Tenía 7 años y estaba jugando con mis primos en una piscina de esas armables que eran el último grito de la moda y la alta tecnología para los que no podían hacer una piscina de concreto en sus casas. Estábamos “haciendo olas” con los flotadores de neumáticos que conseguíamos en las vulcanizaciones cercanas a mi casa.

yo estaba feliz porque las olas que habíamos hecho eran gigantes y el agua se mecía con estas olas gigantescas, de un lado a otro, prácticamente vaciando un lado de la piscina cuando se alzaba por el otro.

No se me ocurrió nada mejor que dejar a un lado el flotador y tirarme por debajo de la ola ritmicamente hacia el lado opuesto del movimiento del agua.

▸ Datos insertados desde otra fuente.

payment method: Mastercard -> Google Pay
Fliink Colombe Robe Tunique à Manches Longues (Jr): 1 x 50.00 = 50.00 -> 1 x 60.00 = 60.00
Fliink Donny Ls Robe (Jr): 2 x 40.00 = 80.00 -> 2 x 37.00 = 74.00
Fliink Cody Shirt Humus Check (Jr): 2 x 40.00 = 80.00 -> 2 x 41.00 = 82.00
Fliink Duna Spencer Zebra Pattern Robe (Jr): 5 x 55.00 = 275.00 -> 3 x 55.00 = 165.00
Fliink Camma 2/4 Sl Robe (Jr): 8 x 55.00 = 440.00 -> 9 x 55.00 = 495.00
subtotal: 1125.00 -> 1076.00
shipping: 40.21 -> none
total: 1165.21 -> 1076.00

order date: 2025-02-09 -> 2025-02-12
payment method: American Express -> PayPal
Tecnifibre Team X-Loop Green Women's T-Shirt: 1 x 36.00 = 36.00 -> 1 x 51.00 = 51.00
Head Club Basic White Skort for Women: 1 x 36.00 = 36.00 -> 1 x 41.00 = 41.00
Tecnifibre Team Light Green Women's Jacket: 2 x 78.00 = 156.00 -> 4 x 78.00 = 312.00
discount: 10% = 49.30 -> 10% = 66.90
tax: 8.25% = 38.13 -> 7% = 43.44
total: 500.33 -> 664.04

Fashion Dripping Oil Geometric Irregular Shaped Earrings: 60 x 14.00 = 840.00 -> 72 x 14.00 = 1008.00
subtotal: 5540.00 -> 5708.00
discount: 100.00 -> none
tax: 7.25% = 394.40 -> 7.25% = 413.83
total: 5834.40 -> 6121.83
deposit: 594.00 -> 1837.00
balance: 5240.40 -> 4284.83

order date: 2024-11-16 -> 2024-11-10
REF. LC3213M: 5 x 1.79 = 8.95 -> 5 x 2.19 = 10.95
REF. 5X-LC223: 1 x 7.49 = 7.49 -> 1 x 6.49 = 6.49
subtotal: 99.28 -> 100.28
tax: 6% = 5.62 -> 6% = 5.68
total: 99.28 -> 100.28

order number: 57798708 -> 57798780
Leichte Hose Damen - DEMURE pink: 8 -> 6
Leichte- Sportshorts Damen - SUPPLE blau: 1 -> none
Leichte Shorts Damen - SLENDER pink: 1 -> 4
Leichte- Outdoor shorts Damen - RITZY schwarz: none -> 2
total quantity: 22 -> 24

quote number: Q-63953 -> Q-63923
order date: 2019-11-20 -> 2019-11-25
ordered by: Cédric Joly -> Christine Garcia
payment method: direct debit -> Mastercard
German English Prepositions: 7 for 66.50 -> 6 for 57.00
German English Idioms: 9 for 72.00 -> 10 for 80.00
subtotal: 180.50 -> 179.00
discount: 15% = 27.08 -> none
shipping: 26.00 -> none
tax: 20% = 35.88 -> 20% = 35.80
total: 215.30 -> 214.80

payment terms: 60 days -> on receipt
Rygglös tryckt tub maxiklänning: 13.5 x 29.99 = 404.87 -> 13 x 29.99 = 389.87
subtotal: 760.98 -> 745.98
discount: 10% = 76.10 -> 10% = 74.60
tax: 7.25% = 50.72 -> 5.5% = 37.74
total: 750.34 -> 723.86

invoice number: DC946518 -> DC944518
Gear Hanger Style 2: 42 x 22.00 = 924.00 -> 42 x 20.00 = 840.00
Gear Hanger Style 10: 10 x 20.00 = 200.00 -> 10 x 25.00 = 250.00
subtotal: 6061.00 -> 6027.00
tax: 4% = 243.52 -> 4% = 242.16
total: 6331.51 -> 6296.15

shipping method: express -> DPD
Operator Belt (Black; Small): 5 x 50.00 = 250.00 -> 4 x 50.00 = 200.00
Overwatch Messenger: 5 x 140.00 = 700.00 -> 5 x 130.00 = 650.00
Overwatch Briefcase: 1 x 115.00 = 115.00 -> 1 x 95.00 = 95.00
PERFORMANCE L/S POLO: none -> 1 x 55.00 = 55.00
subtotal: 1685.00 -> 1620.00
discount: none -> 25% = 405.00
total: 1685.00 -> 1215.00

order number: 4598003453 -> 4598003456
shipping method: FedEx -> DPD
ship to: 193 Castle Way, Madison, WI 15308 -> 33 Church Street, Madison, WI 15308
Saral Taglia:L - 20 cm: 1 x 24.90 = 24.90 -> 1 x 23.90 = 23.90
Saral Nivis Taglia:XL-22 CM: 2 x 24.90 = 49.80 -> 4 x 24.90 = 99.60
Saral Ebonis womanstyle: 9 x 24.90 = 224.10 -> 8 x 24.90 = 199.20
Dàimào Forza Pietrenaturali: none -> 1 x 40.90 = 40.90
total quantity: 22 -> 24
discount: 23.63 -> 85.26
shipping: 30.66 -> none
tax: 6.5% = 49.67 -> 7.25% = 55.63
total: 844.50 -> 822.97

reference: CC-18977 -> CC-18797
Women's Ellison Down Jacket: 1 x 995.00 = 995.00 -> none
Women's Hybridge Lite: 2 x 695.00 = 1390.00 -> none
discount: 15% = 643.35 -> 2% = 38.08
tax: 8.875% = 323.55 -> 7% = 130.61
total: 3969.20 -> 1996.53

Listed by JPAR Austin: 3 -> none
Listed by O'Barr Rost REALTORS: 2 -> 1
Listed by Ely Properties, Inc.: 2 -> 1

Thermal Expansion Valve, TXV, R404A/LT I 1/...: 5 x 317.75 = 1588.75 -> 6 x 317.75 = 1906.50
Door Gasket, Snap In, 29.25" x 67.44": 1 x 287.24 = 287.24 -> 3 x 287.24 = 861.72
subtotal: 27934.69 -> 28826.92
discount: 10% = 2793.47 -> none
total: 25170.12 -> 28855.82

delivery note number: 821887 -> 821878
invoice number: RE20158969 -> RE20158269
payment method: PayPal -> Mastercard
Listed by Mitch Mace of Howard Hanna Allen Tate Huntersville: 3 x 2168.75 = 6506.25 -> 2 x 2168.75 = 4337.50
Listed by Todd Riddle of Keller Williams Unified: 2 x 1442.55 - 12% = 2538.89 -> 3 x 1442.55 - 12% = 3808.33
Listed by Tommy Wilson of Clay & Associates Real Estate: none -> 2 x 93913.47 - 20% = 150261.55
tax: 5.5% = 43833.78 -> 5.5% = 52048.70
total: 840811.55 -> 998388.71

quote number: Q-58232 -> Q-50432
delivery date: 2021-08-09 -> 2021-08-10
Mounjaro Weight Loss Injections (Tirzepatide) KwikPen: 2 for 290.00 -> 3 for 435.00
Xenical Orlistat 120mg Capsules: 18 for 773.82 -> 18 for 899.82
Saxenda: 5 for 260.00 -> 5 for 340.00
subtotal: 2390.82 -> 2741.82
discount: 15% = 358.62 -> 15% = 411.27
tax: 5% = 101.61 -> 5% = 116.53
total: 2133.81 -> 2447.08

En eso estaba, pasándolo increíble, cuando veo por entre las olas a mis primos tratando de mantenerse en pie, sujetos a la piscina y mi padre por el lado de afuera sujetándose de la misma.

Intenté ponerme de pie, pero la fuerza de las olas que seguía pensando que habíamos generado, me botaba una y otra vez al suelo…así que nadé a la orilla cuando había agua y me sujeté del borde. cuando finalmente logré ponerme de pie, el suelo se movía, mi padre decía que nos tranquilizáramos y mi primo lo sujetaba de la camisa, diciendo: “Tío, nos vamos a morir”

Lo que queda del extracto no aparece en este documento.